FairLay-ML: Intuitive Remedies for Unfairness in Data-Driven
Social-Critical Algorithms
- URL: http://arxiv.org/abs/2307.05029v1
- Date: Tue, 11 Jul 2023 06:05:06 GMT
- Title: FairLay-ML: Intuitive Remedies for Unfairness in Data-Driven
Social-Critical Algorithms
- Authors: Normen Yu, Gang Tan, Saeid Tizpaz-Niari
- Abstract summary: This thesis explores whether open-sourced machine learning (ML) model explanation tools can allow a layman to visualize, understand, and suggest intuitive remedies to unfairness in ML-based decision-support systems.
This thesis presents FairLay-ML, a proof-of-concept GUI integrating some of the most promising tools to provide intuitive explanations for unfair logic in ML models.
- Score: 13.649336187121095
- License: http://creativecommons.org/licenses/by/4.0/
- Abstract: This thesis explores open-sourced machine learning (ML) model explanation
tools to understand whether these tools can allow a layman to visualize,
understand, and suggest intuitive remedies to unfairness in ML-based
decision-support systems.
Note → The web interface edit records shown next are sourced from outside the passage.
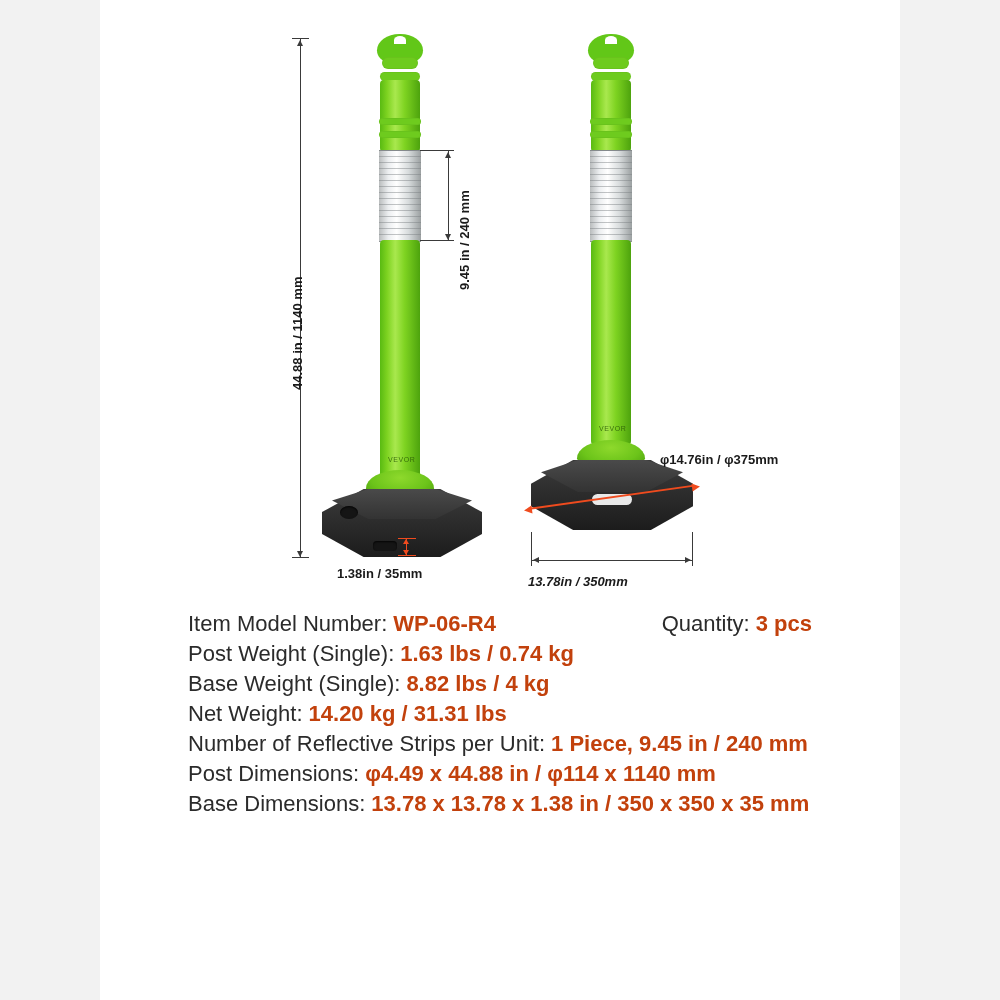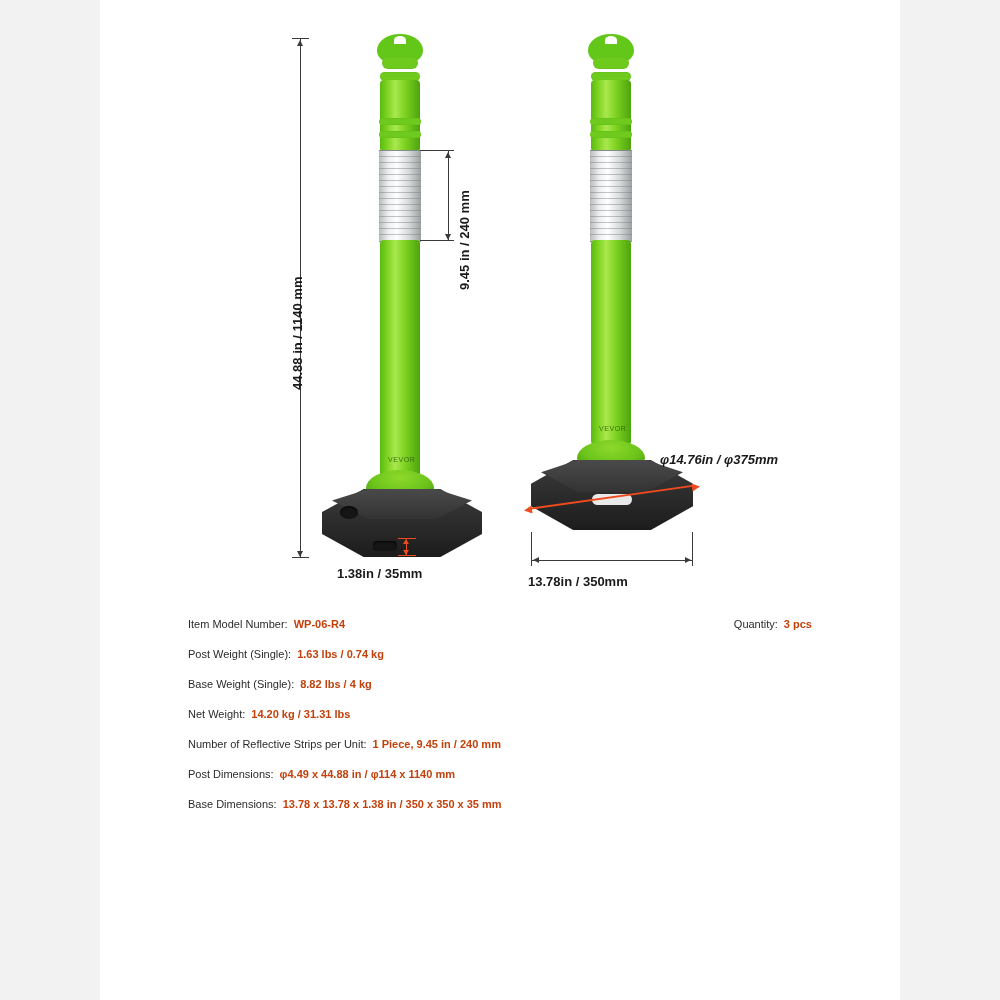"φ14.76in / φ375mm" div.dim-label { font-style: italic -> none }
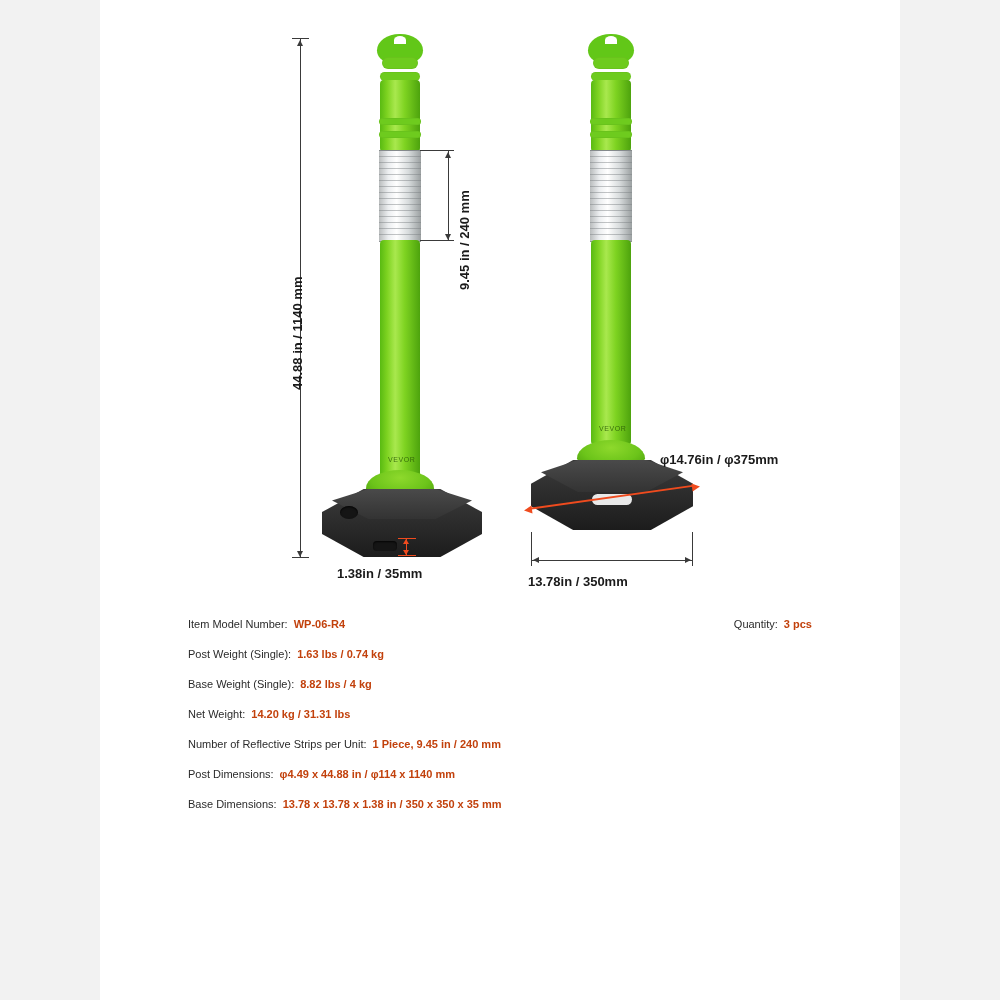"13.78in / 350mm" div.dim-label { font-style: none -> italic }
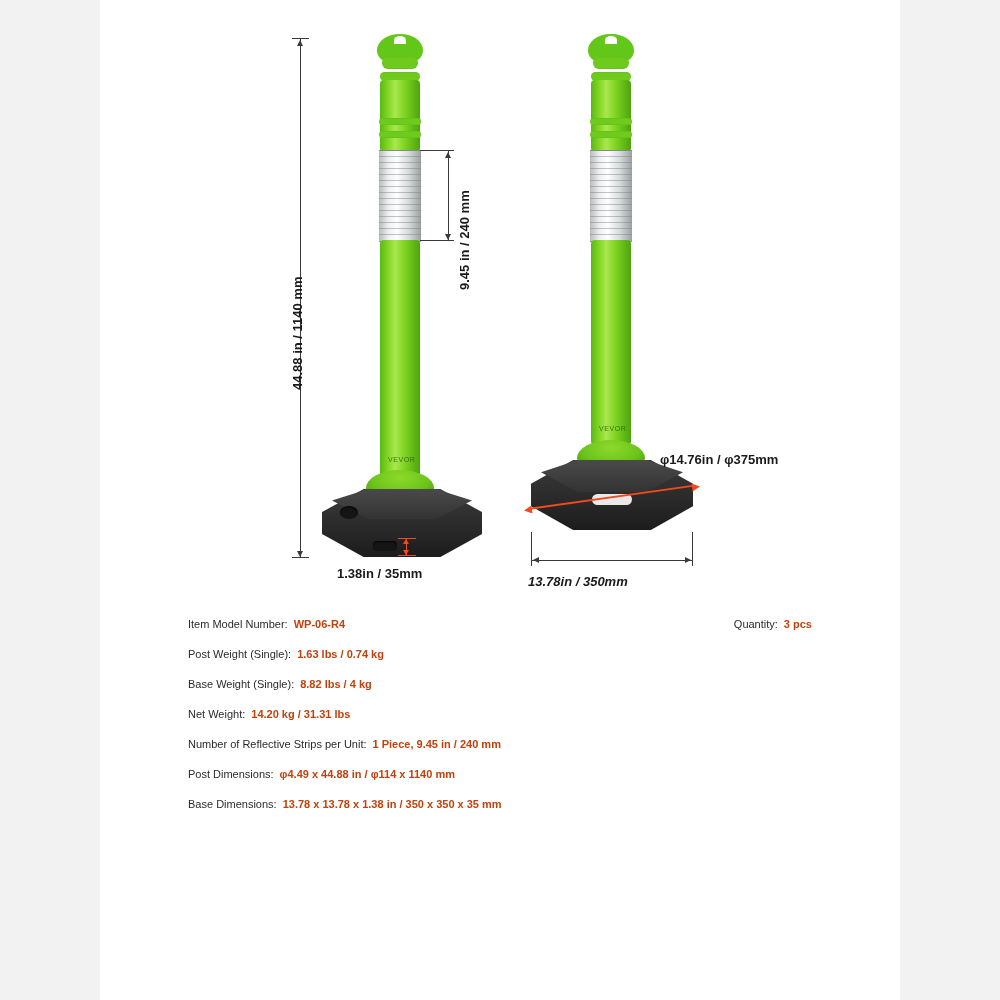"Item Model Number:" .spec-row { font-size: 11px -> 22px }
Machine learning models trained on datasets biased
against minority groups are increasingly used to guide life-altering social
decisions, prompting the urgent need to study their logic for unfairness. Due
to this problem's impact on vast populations of the general public, it is
critical for the layperson -- not just subject matter experts in social justice
or machine learning experts -- to understand the nature of unfairness within
these algorithms and the potential trade-offs. Existing research on fairness in
machine learning focuses mostly on the mathematical definitions and tools to
understand and remedy unfair models, with some directly citing user-interactive
tools as necessary for future work. This thesis presents FairLay-ML, a
proof-of-concept GUI integrating some of the most promising tools to provide
intuitive explanations for unfair logic in ML models by integrating existing
research tools (e.g. Local Interpretable Model-Agnostic Explanations) with
existing ML-focused GUI (e.g. Python Streamlit). We test FairLay-ML using
models of various accuracy and fairness generated by an unfairness detector
tool, Parfait-ML, and validate our results using Themis. Our study finds that
the technology stack used for FairLay-ML makes it easy to install and provides
real-time black-box explanations of pre-trained models to users. Furthermore,
the explanations provided translate to actionable remedies.